** REQUIREMENT **
Transcribe the lines below exactly. No image belongs in the transcription.

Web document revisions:
#####
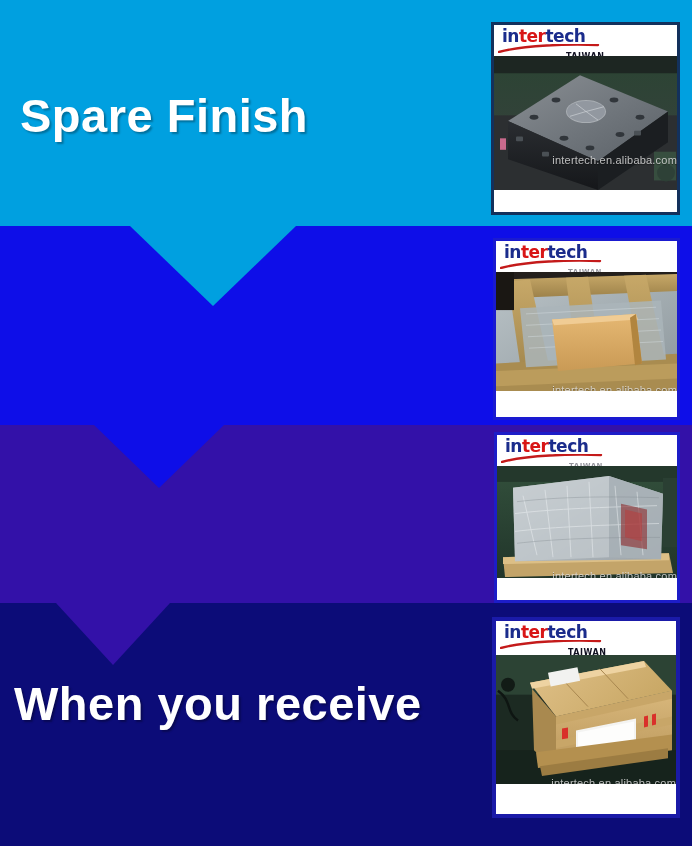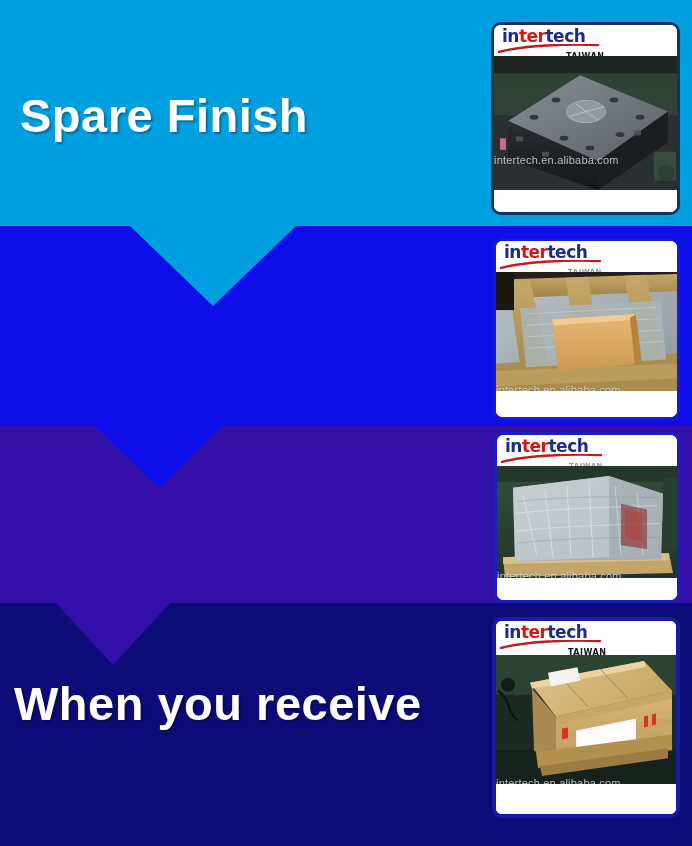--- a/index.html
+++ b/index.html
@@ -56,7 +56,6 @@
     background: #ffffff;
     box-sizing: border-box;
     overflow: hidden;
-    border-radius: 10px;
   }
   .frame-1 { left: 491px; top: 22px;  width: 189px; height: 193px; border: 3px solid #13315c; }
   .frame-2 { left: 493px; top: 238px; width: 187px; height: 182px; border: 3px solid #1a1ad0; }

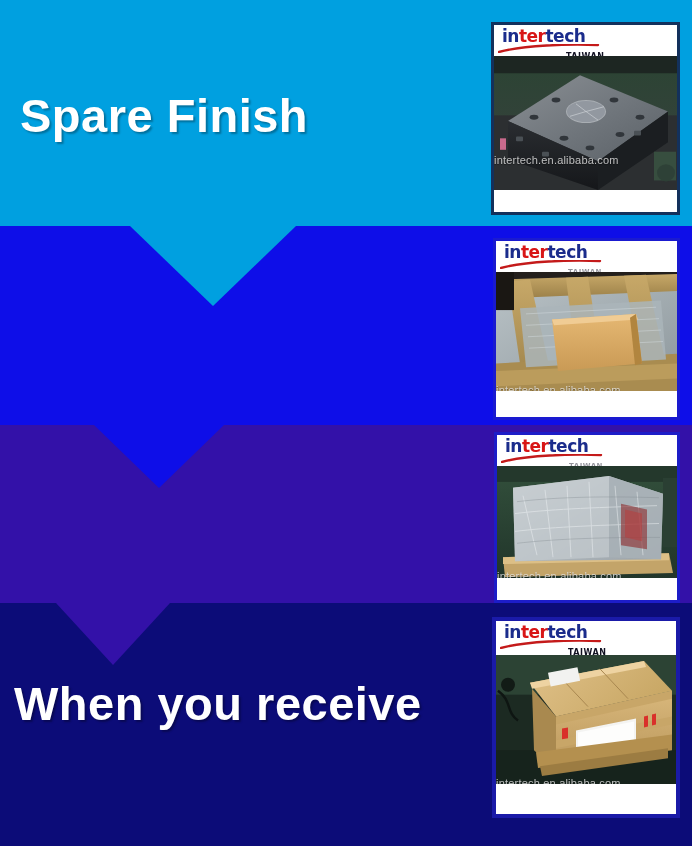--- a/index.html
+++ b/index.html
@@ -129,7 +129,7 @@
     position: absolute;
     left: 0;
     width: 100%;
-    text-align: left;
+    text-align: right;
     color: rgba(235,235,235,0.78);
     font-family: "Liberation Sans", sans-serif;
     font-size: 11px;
#####
** RESULT **
--- a/index.html
+++ b/index.html
@@ -56,7 +56,6 @@
     background: #ffffff;
     box-sizing: border-box;
     overflow: hidden;
-    border-radius: 10px;
   }
   .frame-1 { left: 491px; top: 22px;  width: 189px; height: 193px; border: 3px solid #13315c; }
   .frame-2 { left: 493px; top: 238px; width: 187px; height: 182px; border: 3px solid #1a1ad0; }

--- a/index.html
+++ b/index.html
@@ -129,7 +129,7 @@
     position: absolute;
     left: 0;
     width: 100%;
-    text-align: left;
+    text-align: right;
     color: rgba(235,235,235,0.78);
     font-family: "Liberation Sans", sans-serif;
     font-size: 11px;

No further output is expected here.